The two officials are hopeful that Illinois’ Local Government Distributive Fund, or LGDF, will be restored to 10% of the full individual and corporate tax rates. The LGDF is a fund that distributes money to local governments based on their population in proportion to the state’s total population.

In 2011, Gov. Pat Quinn reduced the LGDF rate from 10% to 6%, with the understanding that it would be restored once the state’s budget improved. Johnson wanted the Gov. J.B. Pritzker’s office to restore the LGDF before eliminating the grocery tax.

“Please bring us back to the 10% level, or at least make the commitment that over the next three years you’ll increase it by a point getting us to the 10% in three years. Instead they offered gambling sources and dispensary sources, but many communities, including ours, do not allow by ordinance the dispensaries or casinos for many reasons. There’s impacts on children, moral values and what you attract to the community,” said Johnson.

Johnson said Libertyville will see about $850,000 in revenue lost a year.

Sosine said eliminating the grocery tax would cost Algonquin about $2 million in annual tax revenue

“We don’t prefer to go into debt and have deficits, we cut our expenses,” said Sosine. “We would have to cut our police, public works and staff and we would have to take our road and park projects and expand them out. We would not have the funds to do those projects at the rate we are doing, to repair and replace our roads and replace our playground equipment.”

Johnson said while on paper the elimination of the grocery tax looks good, it doesn’t show the whole picture. She said by drying up revenue sources that provide municipalities funds for services to their communities was not the right way to go about providing families with financial relief at the grocery store.
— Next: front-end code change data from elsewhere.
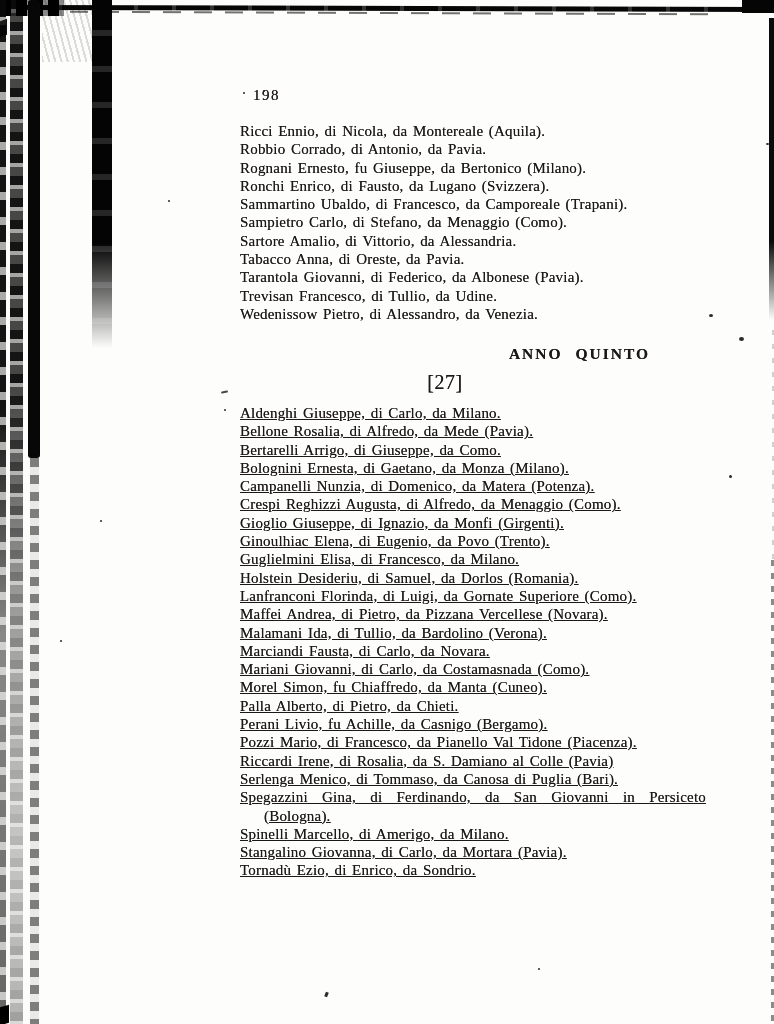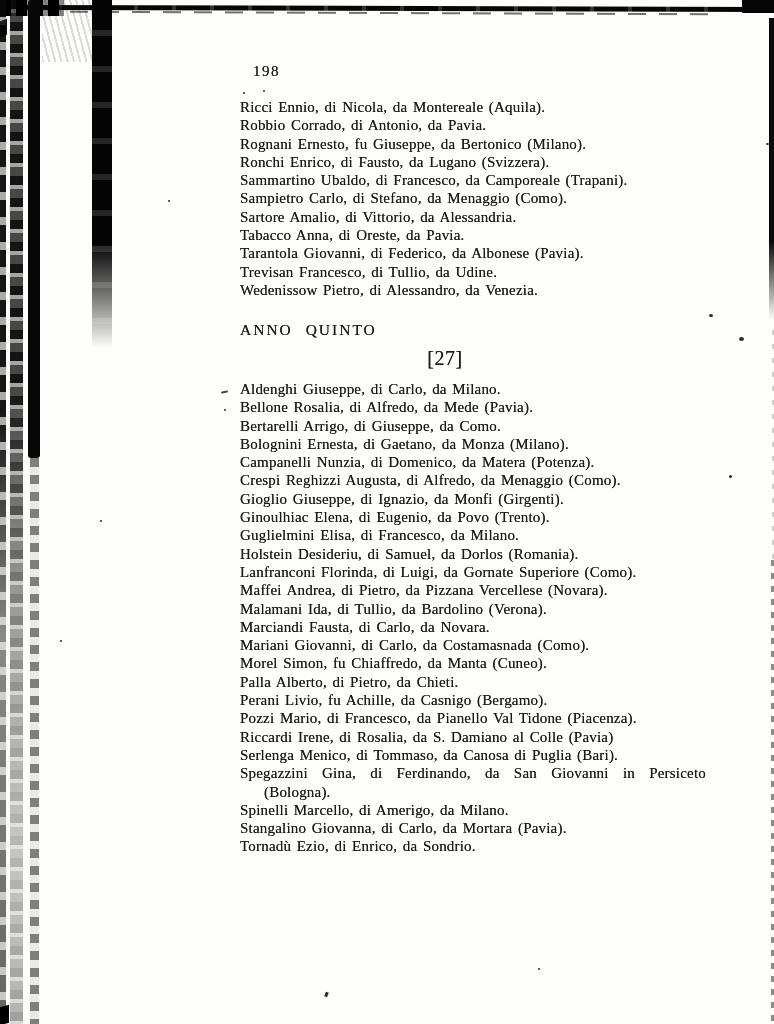"198" .txt { margin-top: none -> 24px }
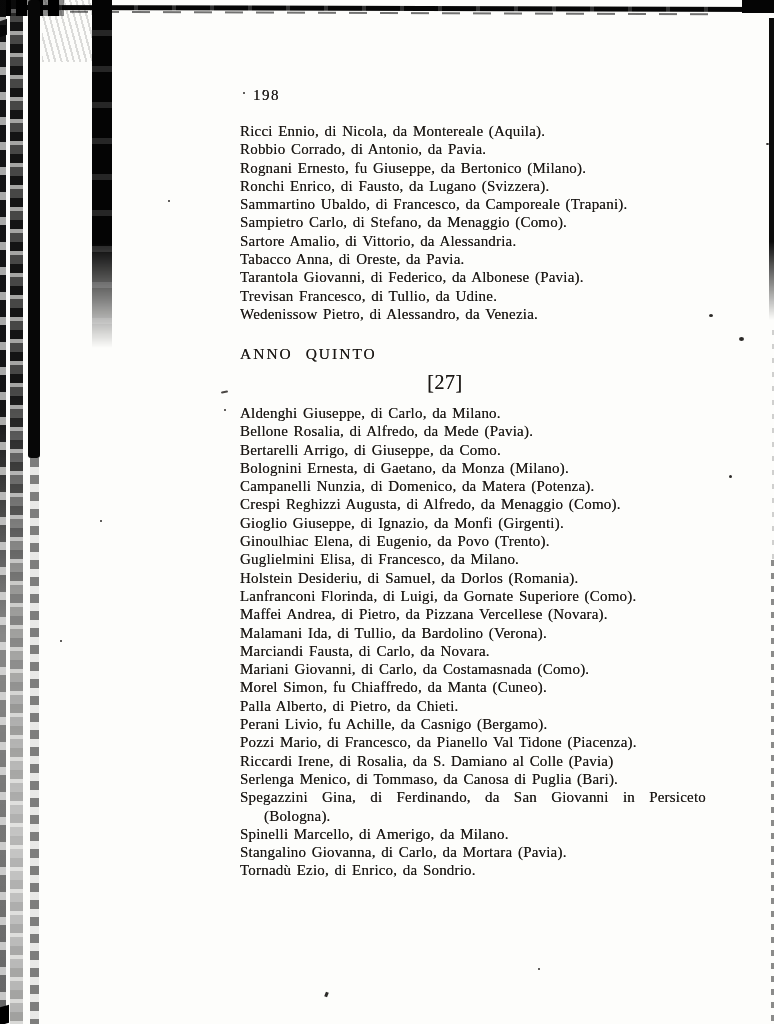"ANNO QUINTO" .heading { font-weight: normal -> bold; text-align: left -> right }
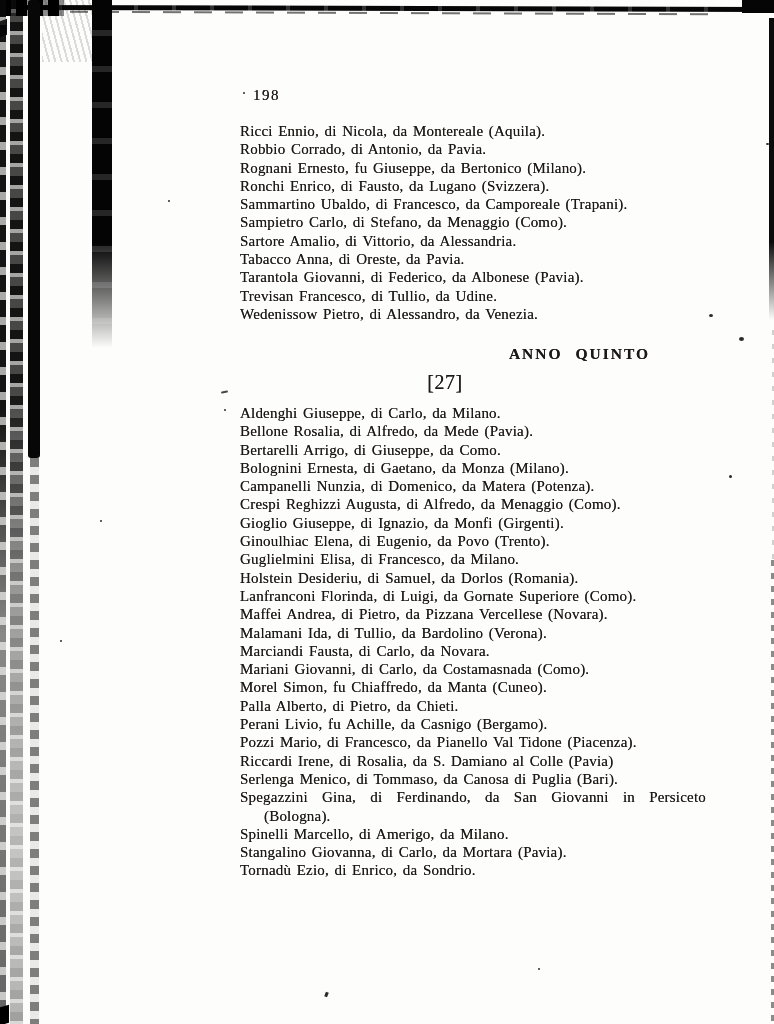"Aldenghi Giuseppe, di Carlo, da" .list2 { text-decoration: none -> underline }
Cook County communities will “survive” the elimination of the grocery tax because they have cannabis dispensaries and casinos, Johnson said.

“They will survive. But for the majority of the municipalities in the Lake county suburbs, those aren’t really options for most of us,” she said. “It might be an option for Cook County and Chicago because they brought in those large casinos, but for communities that don’t want to attract that, it’s not something the whole community supports, it won’t help us. It’s not a viable option.”

Sosine has been going to Springfield for nine years to try to get Illinois to restore the LGDF to 10%. She said restoring that fund would help address the revenue loss created by eliminating the grocery tax.

“It just seems the state does not choose to give the municipality that 10%,” said Sosine. “They choose to keep it in Illinois for their own budget issues.”

Sosine explained the grocery tax was a tax that didn’t go to the state at all, but rather was 100% redistributed to municipalities’ general funds to hire police and firefighters.

The state will eliminate the grocery tax beginning in 2026. Effective immediately, municipalities will have the option to reinstate the tax at the local level without asking voters. Johnson explained that creates an unnecessary adversarial relationship between local officials and their constituency.

“They offered us the option to reinstate it on our own, which makes all of us look very bad as local politicians to our community,” said Johnson.

Johnson thinks the media blitz and public announcement of the grocery tax elimination makes it seem like it was all for a “good headline” in a national election year.